I do not know much about hashcodes. I found this code which prints the collisions.
Can you please tell me what are collisions and how to reduce it?
Why should we use hashcodes?
public static int getHash(String str, int limit)
{
int hashCode = Math.abs(str.hashCode()%(limit));
return hashCode;
}
/**
* @param args
*/
public static void main(String[] args)
{
int hashLimit = 10000;
int stringsLimit = 10000;
String[] arr = new String[hashLimit];
List<String> test = new ArrayList<String>();
Random r = new Random(2);
for ( int i = 0 ; i < stringsLimit ; i++ )
{
StringBuffer buf = new StringBuffer("");
for ( int j = 0 ; j < 10 ; j++ )
{
char c = (char)(35+60*r.nextDouble());
buf.append(c);
}
test.add(buf.toString());
//System.out.println(buf.toString());
}
int collisions = 0;
for ( String curStr : test )
{
int hashCode = getHash(curStr,hashLimit);
if ( arr[hashCode] != null && !arr[hashCode].equals(curStr) )
{
System.out.println("collision of ["+arr[hashCode]+"] ("+arr[hashCode].hashCode()+" = "+hashCode+") with ["+curStr+"] ("+curStr.hashCode()+" = "+hashCode+")");
collisions++;
}
else
{
arr[hashCode] = curStr;
}
}
System.out.println("Collisions: "+collisions);
}
Collisions are when two non-equal objects have the same hash code. They’re a fact of life – you need to deal with it.

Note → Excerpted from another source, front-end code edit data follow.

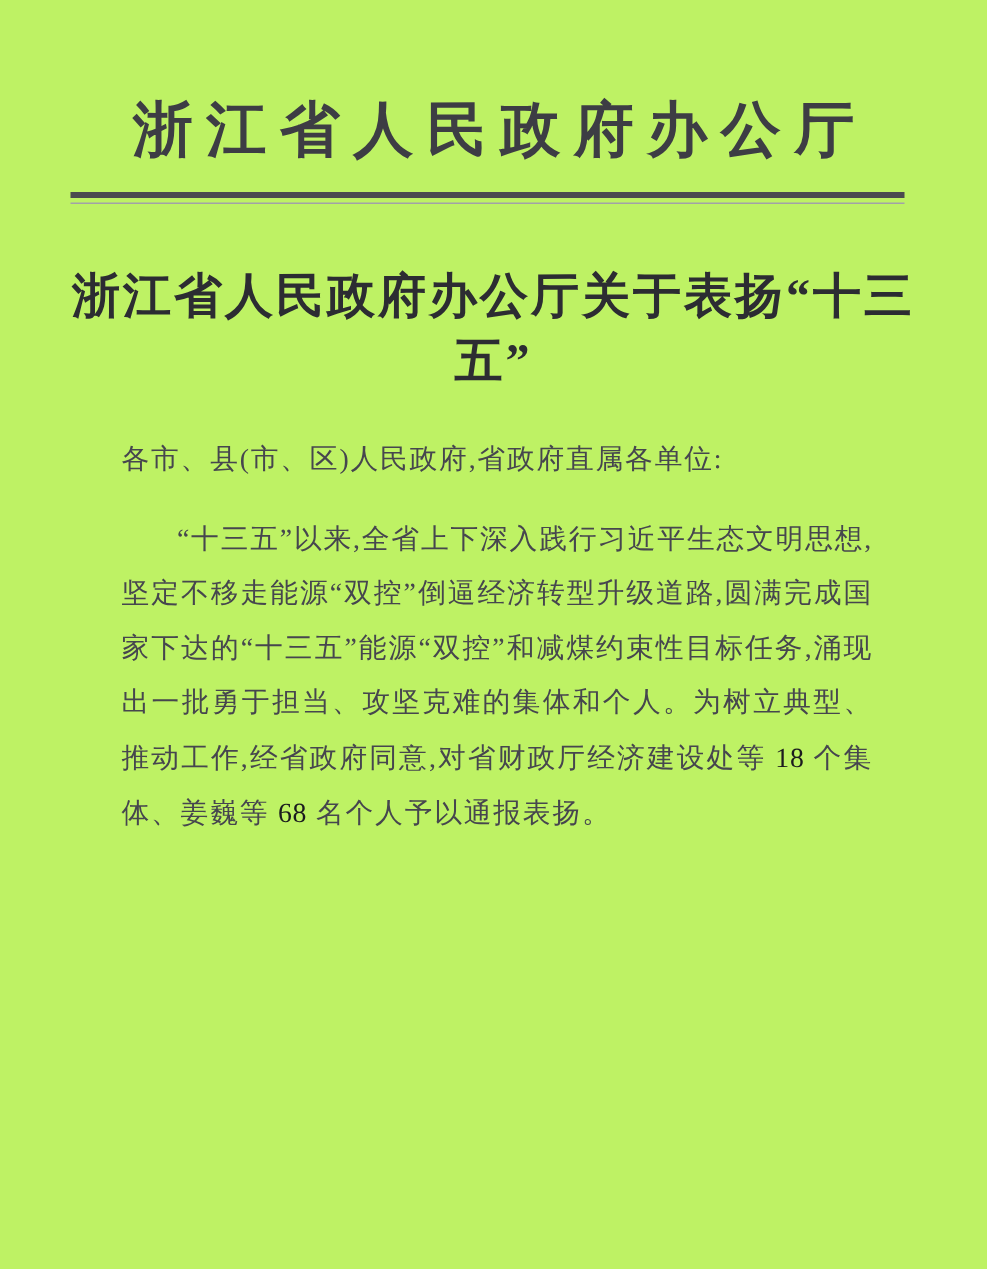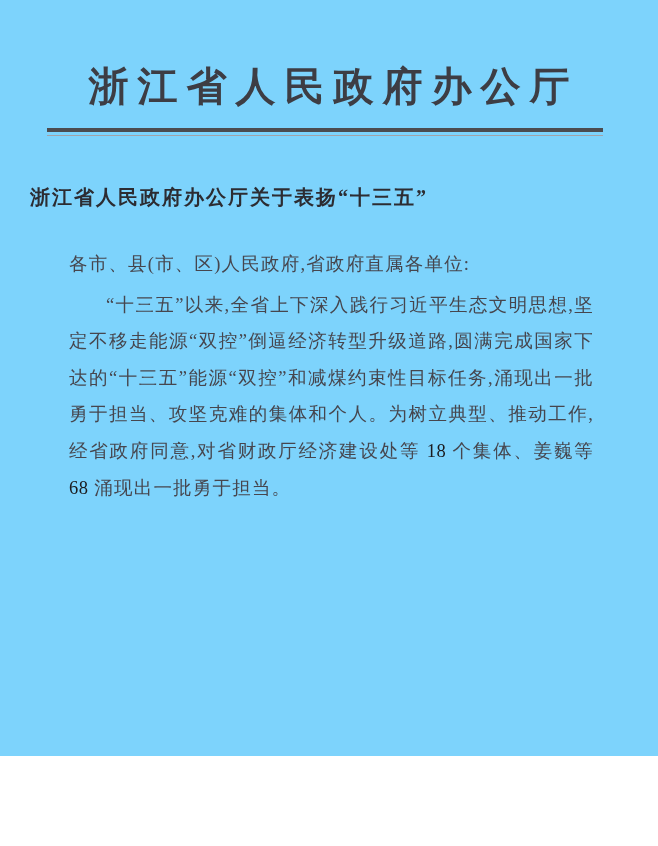--- a/index.html
+++ b/index.html
@@ -10,8 +10,8 @@
   .page {
     position: relative;
     width: 658px;
-    height: 756px;
-    background: #7dd3fc;
+    height: 846px;
+    background: #bef264;
     overflow: hidden;
     font-family: "Liberation Serif", "DejaVu Serif", serif;
   }

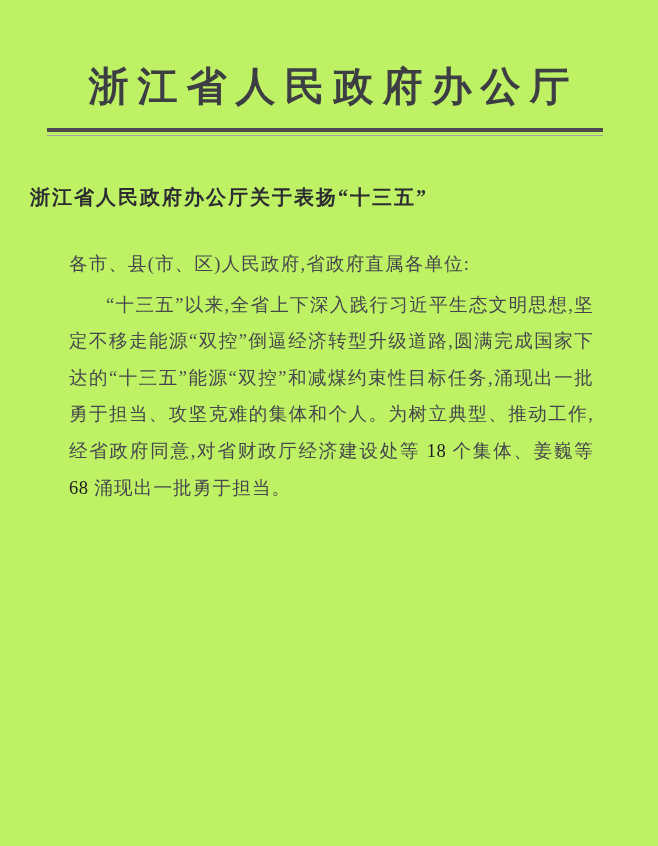--- a/index.html
+++ b/index.html
@@ -43,8 +43,8 @@
   
   .doc-title {
     margin: 40px 30px 0 30px;
-    text-align: left;
-    font-size: 20px;
+    text-align: center;
+    font-size: 32px;
     line-height: 43px;
     font-weight: 700;
     letter-spacing: 2px;

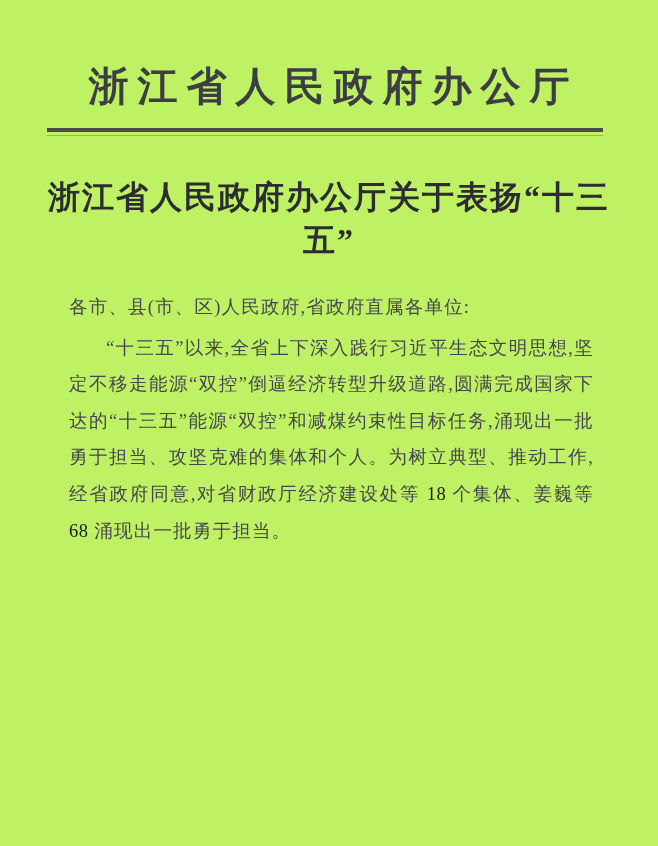--- a/index.html
+++ b/index.html
@@ -63,7 +63,7 @@
     text-align: justify;
   }
   .doc-body p {
-    margin: 4px;
+    margin: 16px;
     padding: 0;
   }
   .indent {

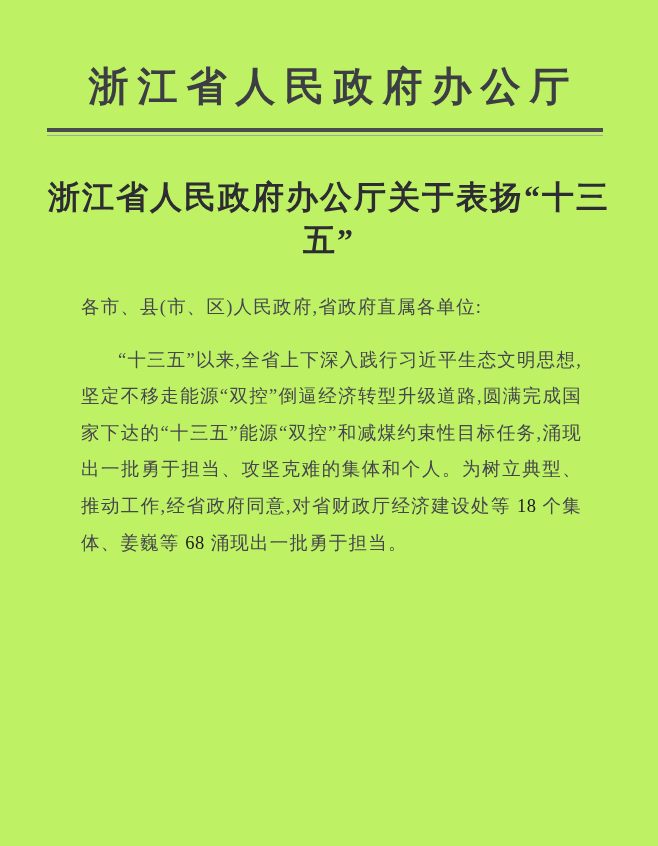--- a/index.html
+++ b/index.html
@@ -95,7 +95,7 @@
   <main class="doc-body">
     <p class="salutation">各市、县(市、区)人民政府,省政府直属各单位:</p>
 
-    <p class="para indent"><span>“十三五”以来,全省上下深入践行习近平生态文明思想,坚定不移走能源“双控”倒逼经济转型升级道路,圆满完成国家下达的“十三五”能源“双控”和减煤约束性目标任务,涌现出一批勇于担当、攻坚克难的集体和个人。为树立典型、推动工作,经省政府同意,对省财政厅经济建设处等 </span><span class="num">18</span><span> 个集体、姜巍等 </span><span class="num">68</span><span> 涌现出一批勇于担当。</span></p>
+    <p class="para indent"><span>“十三五”以来,全省上下深入践行习近平生态文明思想,坚定不移走能源“双控”倒逼经济转型升级道路,圆满完成国家下达的“十三五”能源“双控”和减煤约束性目标任务,涌现出一批勇于担当、攻坚克难的集体和个人。为树立典型、推动工作,经省政府同意,对省财政厅经济建设处等 </span><span class="num">18</span><span> 个集体、姜巍等 </span><span class="num">68</span><span> 名个人予以通报表扬。</span></p>
 
   </main>
 

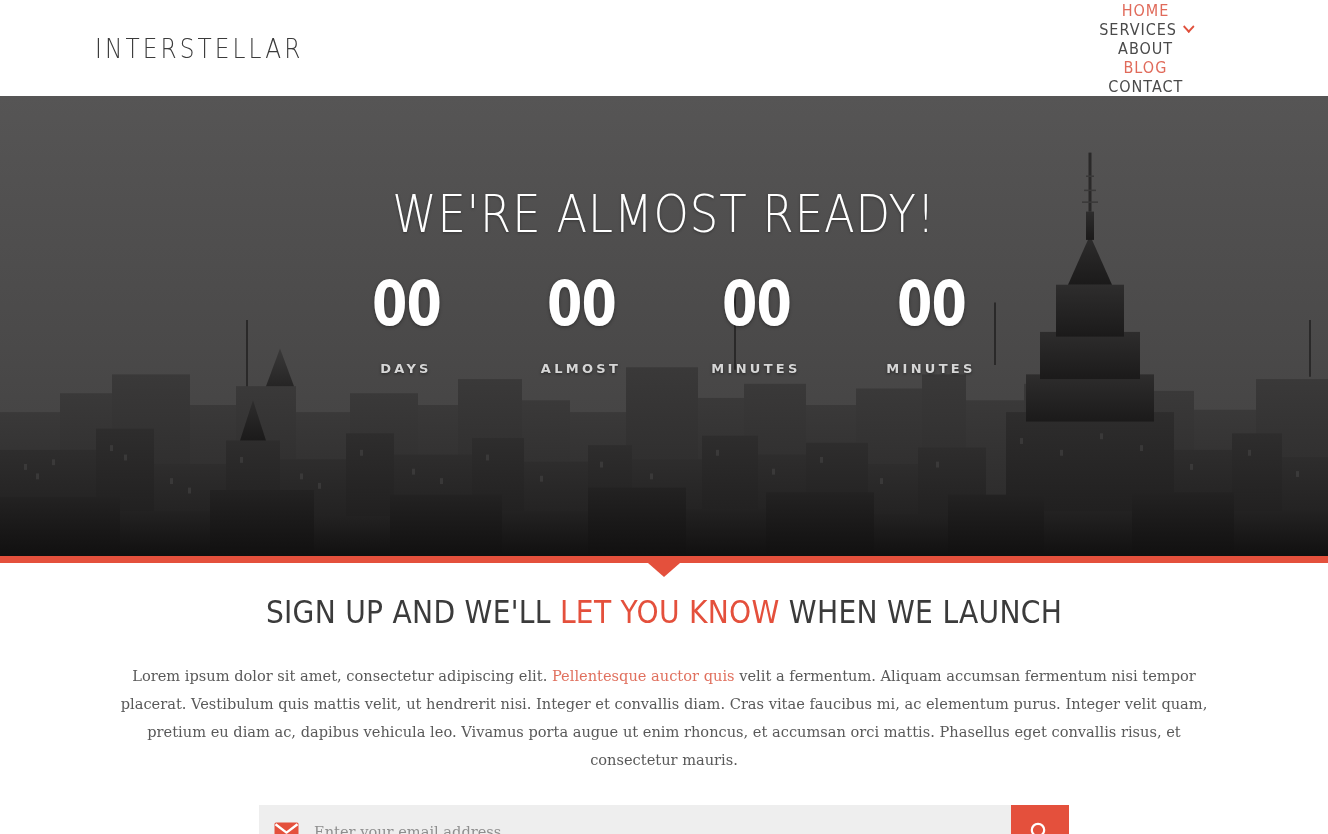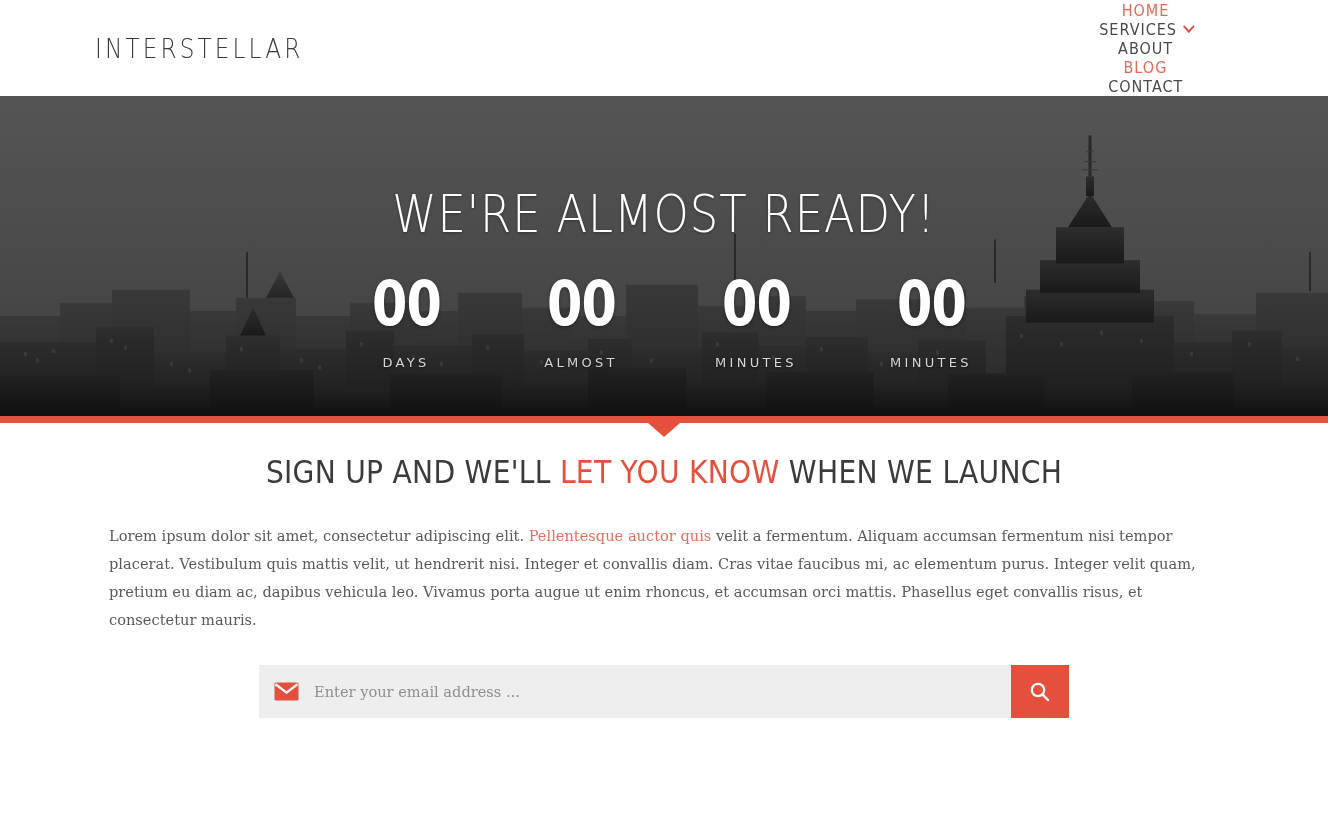--- a/index.html
+++ b/index.html
@@ -73,7 +73,7 @@
   
   .hero {
     position: relative;
-    height: 320px;
+    height: 460px;
     overflow: hidden;
     background: linear-gradient(180deg, #555454 0%, #4d4c4c 40%, #454444 62%, #3a3939 78%, #2c2b2b 100%);
   }

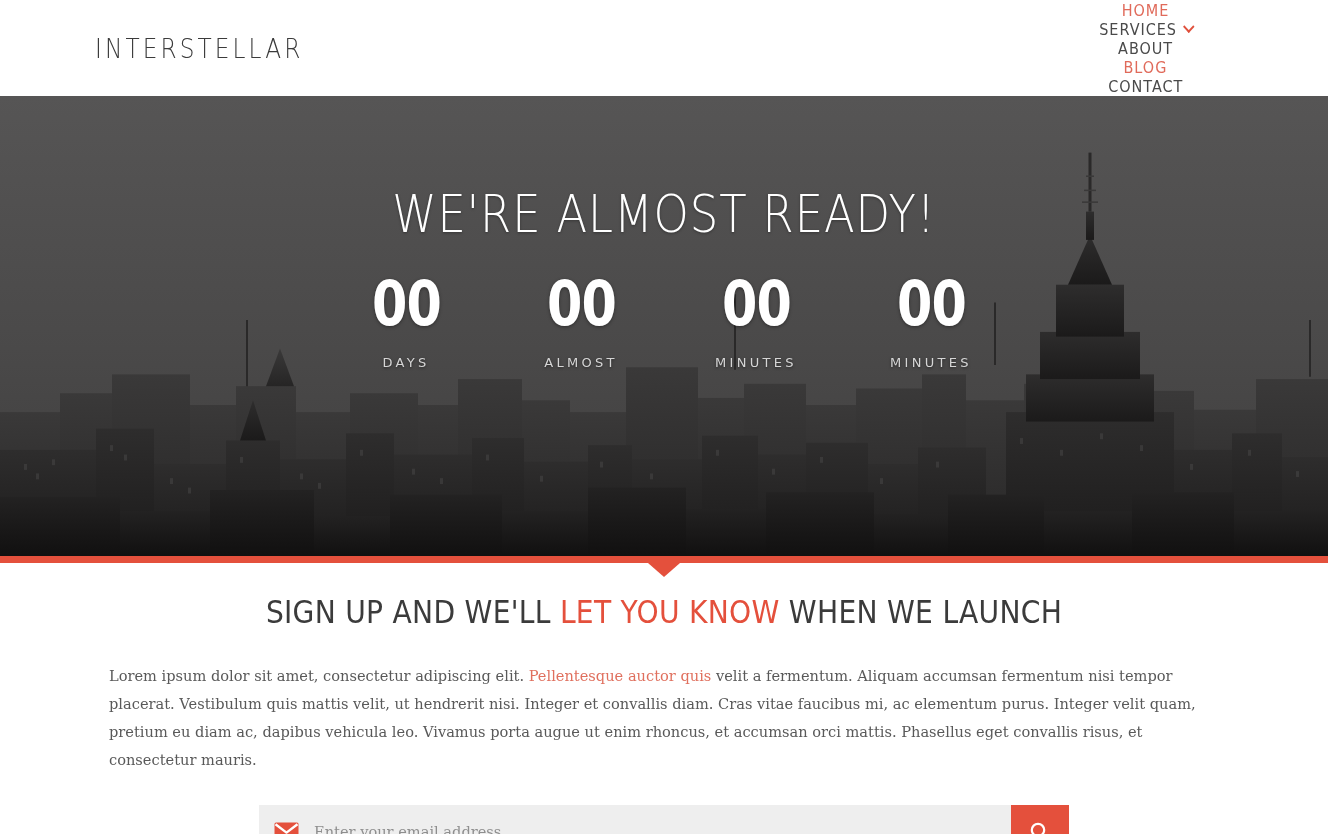--- a/index.html
+++ b/index.html
@@ -121,10 +121,10 @@
     text-shadow: 0 1px 4px rgba(0,0,0,0.4);
   }
   .cd-label {
-    margin-top: 20px;
+    margin-top: 26px;
     font-family: "DejaVu Sans", sans-serif;
     font-size: 13px;
-    font-weight: 400;
+    font-weight: 700;
     color: #d6d6d6;
     letter-spacing: 3.3px;
     text-shadow: 0 1px 3px rgba(0,0,0,0.5);

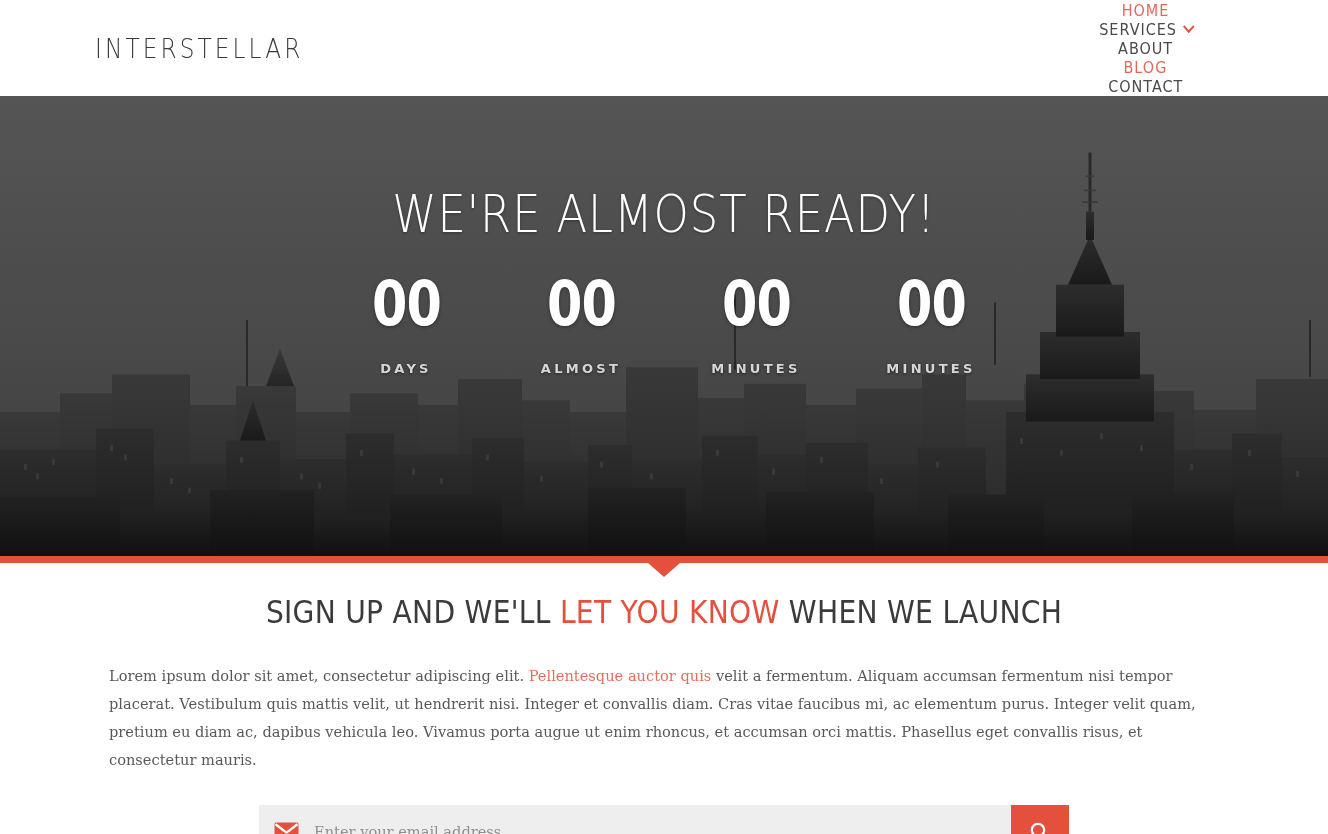--- a/index.html
+++ b/index.html
@@ -168,7 +168,7 @@
     font-size: 14.6px;
     line-height: 28px;
     color: #595959;
-    text-align: left;
+    text-align: center;
   }
   .signup-text a { color: #e0705e; text-decoration: none; }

Because they make it quick to look up values by key, basically. A hash table can use a hash code to very quickly get the set of possible key matches down to a very small set (often just one), at which point you need to check for actual key equality.
You should never assume that two hash codes being equal means the objects they were derived from are equal. Only the reverse is true: assuming a correct implementation, if two objects give different hash codes, then they are not equal.